# TASK OBJECTIVE
Print, in exact form, the lines below from the one containing "- Date: 2023-03-23" through the one containing "the consent agenda.", and omit all others.

# MATERIAL FOR THIS TASK
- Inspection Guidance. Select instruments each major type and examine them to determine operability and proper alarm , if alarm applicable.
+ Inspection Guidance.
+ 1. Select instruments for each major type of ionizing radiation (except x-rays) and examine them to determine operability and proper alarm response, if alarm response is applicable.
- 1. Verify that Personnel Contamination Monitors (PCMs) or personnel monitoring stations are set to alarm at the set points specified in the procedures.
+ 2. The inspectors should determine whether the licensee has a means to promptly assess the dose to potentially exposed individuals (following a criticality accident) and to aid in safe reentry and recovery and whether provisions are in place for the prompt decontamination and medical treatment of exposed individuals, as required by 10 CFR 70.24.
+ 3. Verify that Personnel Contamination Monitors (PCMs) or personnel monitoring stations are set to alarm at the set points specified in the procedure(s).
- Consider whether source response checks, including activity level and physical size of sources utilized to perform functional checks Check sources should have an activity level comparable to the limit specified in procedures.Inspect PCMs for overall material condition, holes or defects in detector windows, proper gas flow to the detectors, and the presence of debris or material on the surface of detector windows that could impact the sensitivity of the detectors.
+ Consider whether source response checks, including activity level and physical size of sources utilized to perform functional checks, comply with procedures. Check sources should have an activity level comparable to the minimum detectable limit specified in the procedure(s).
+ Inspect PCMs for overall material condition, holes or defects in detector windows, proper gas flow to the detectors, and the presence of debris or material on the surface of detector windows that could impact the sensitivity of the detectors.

--

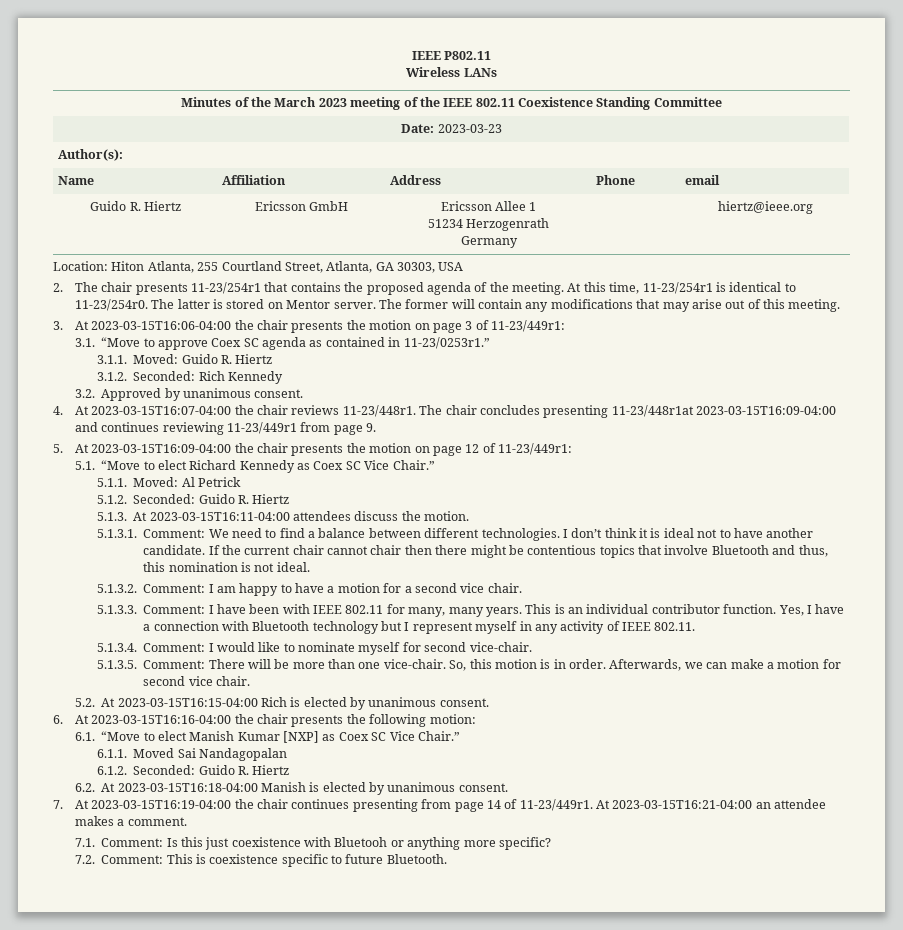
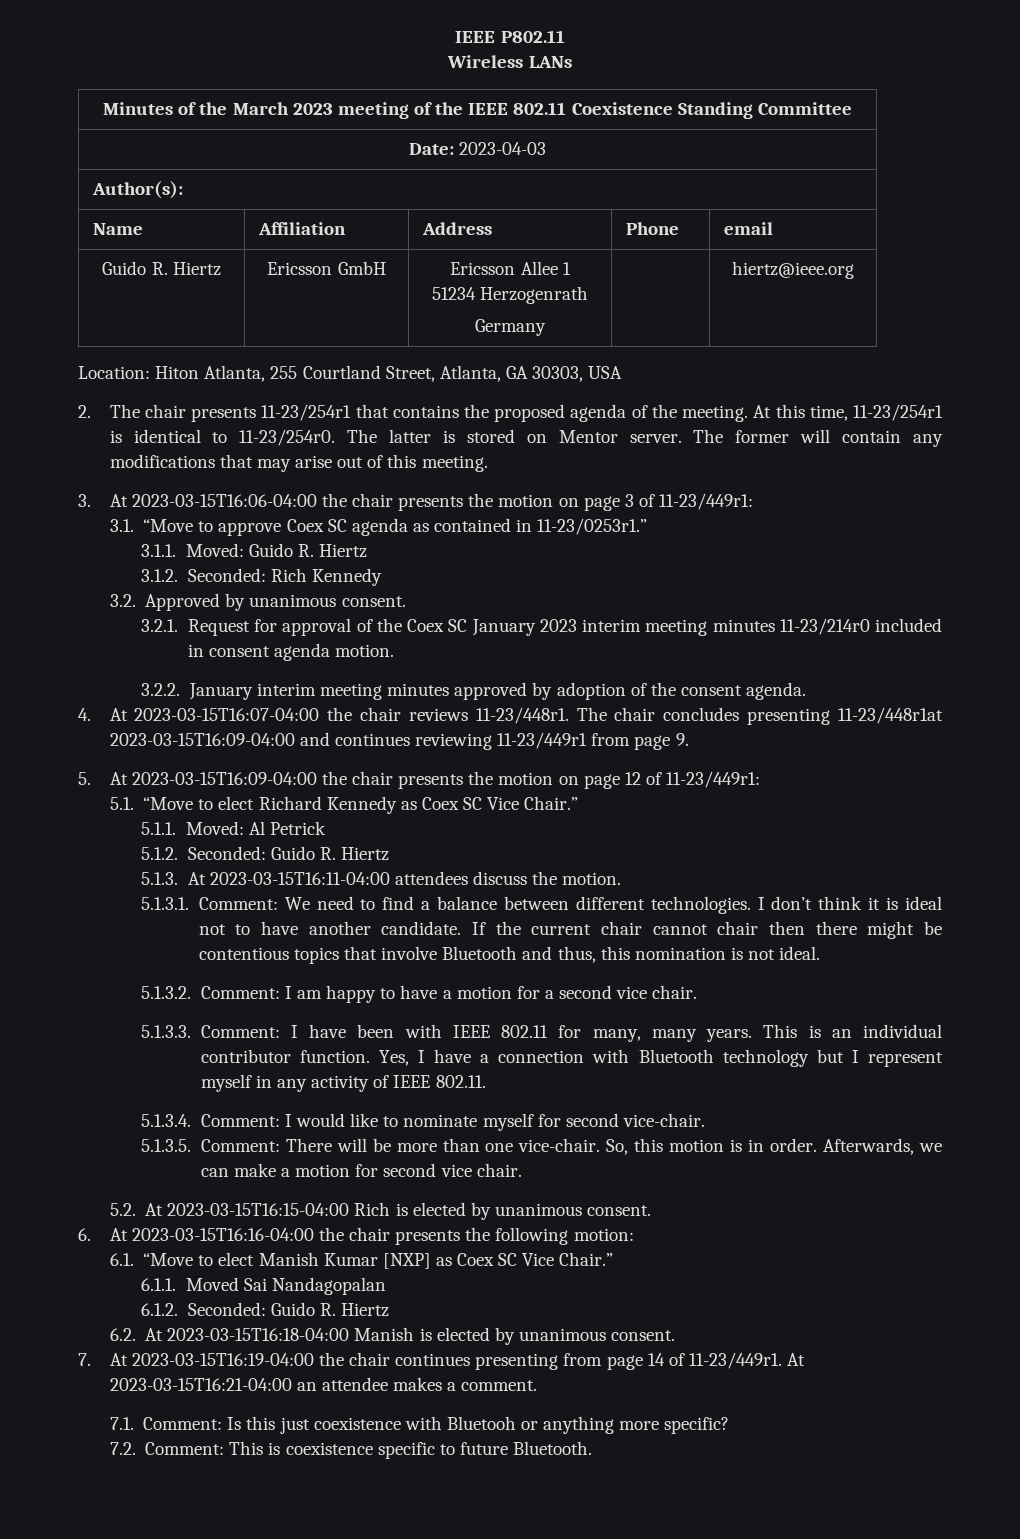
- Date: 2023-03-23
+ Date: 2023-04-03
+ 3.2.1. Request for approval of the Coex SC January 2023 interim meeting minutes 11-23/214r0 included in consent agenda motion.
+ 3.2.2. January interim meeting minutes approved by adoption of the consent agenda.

# WRITTEN SOLUTION
- Date: 2023-03-23
+ Date: 2023-04-03
+ 3.2.1. Request for approval of the Coex SC January 2023 interim meeting minutes 11-23/214r0 included in consent agenda motion.
+ 3.2.2. January interim meeting minutes approved by adoption of the consent agenda.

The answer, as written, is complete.